Aim of the task ▸ Within the listing below, the lines to output run from the one containing "Gloria: 2 for 56.00 -> none" through the one containing "total: 512.95 -> 456.95"; copy them exactly and nothing else.

Data shown ▸
>>>

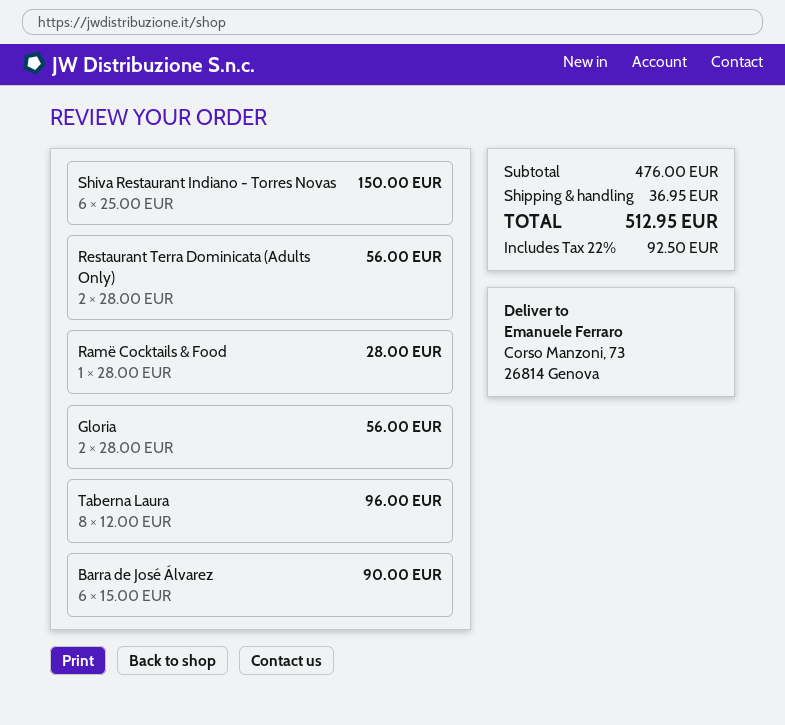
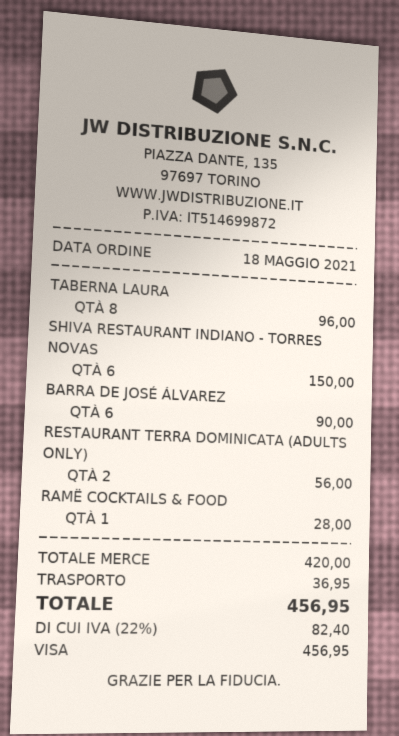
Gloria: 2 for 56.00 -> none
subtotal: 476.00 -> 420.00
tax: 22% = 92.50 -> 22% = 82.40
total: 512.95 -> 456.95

<<<
>>>

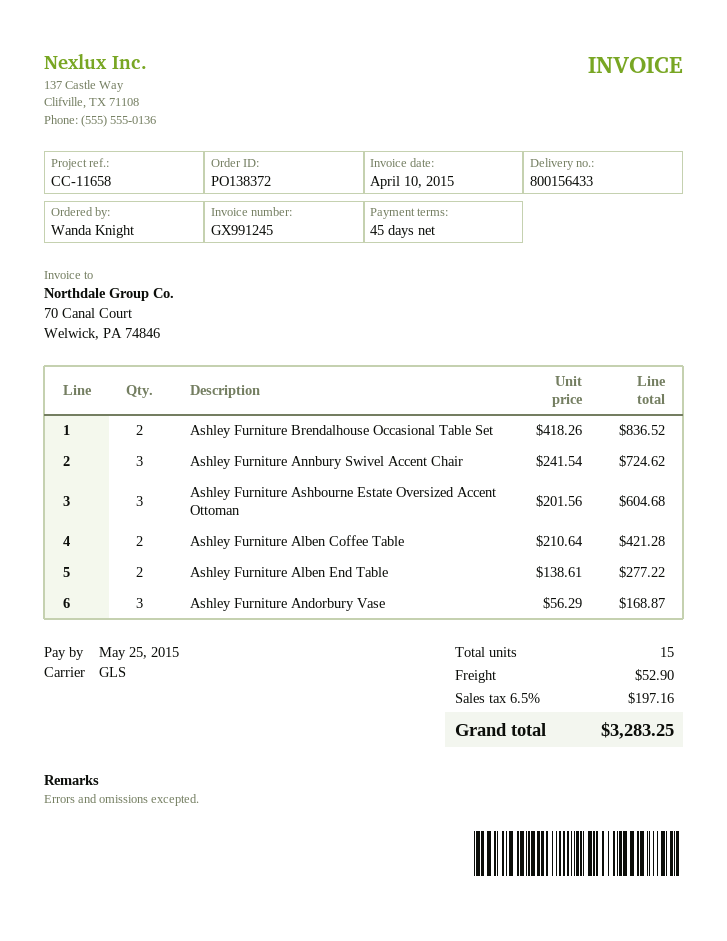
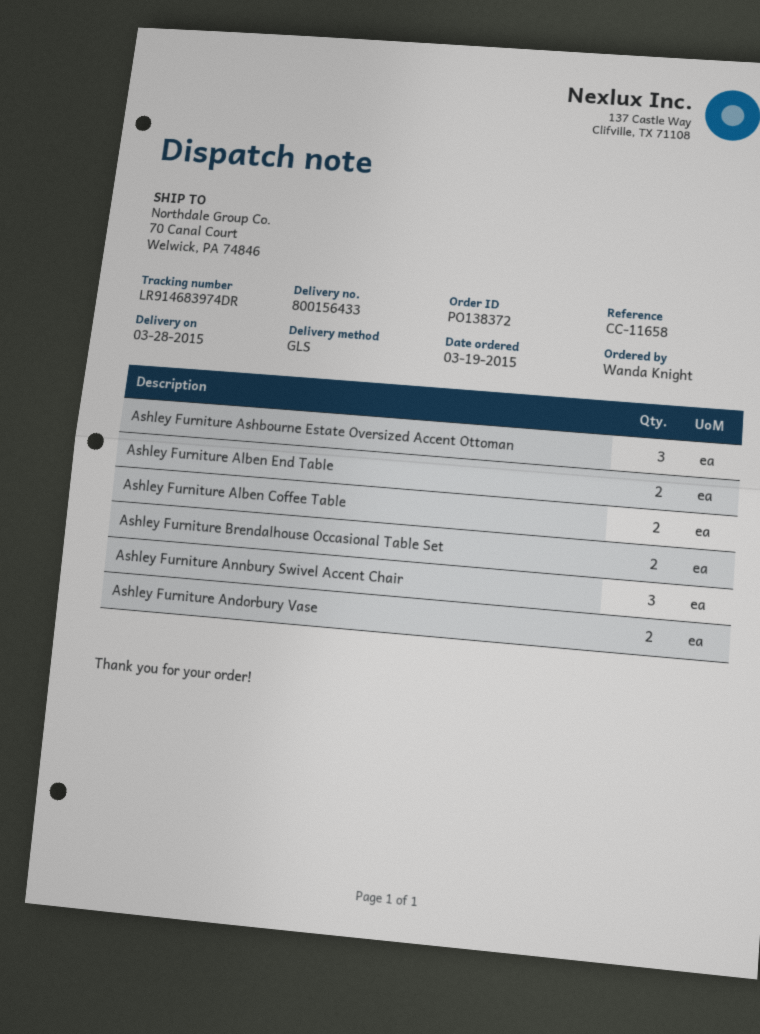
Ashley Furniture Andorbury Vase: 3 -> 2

<<<

Problem solution ▸
Gloria: 2 for 56.00 -> none
subtotal: 476.00 -> 420.00
tax: 22% = 92.50 -> 22% = 82.40
total: 512.95 -> 456.95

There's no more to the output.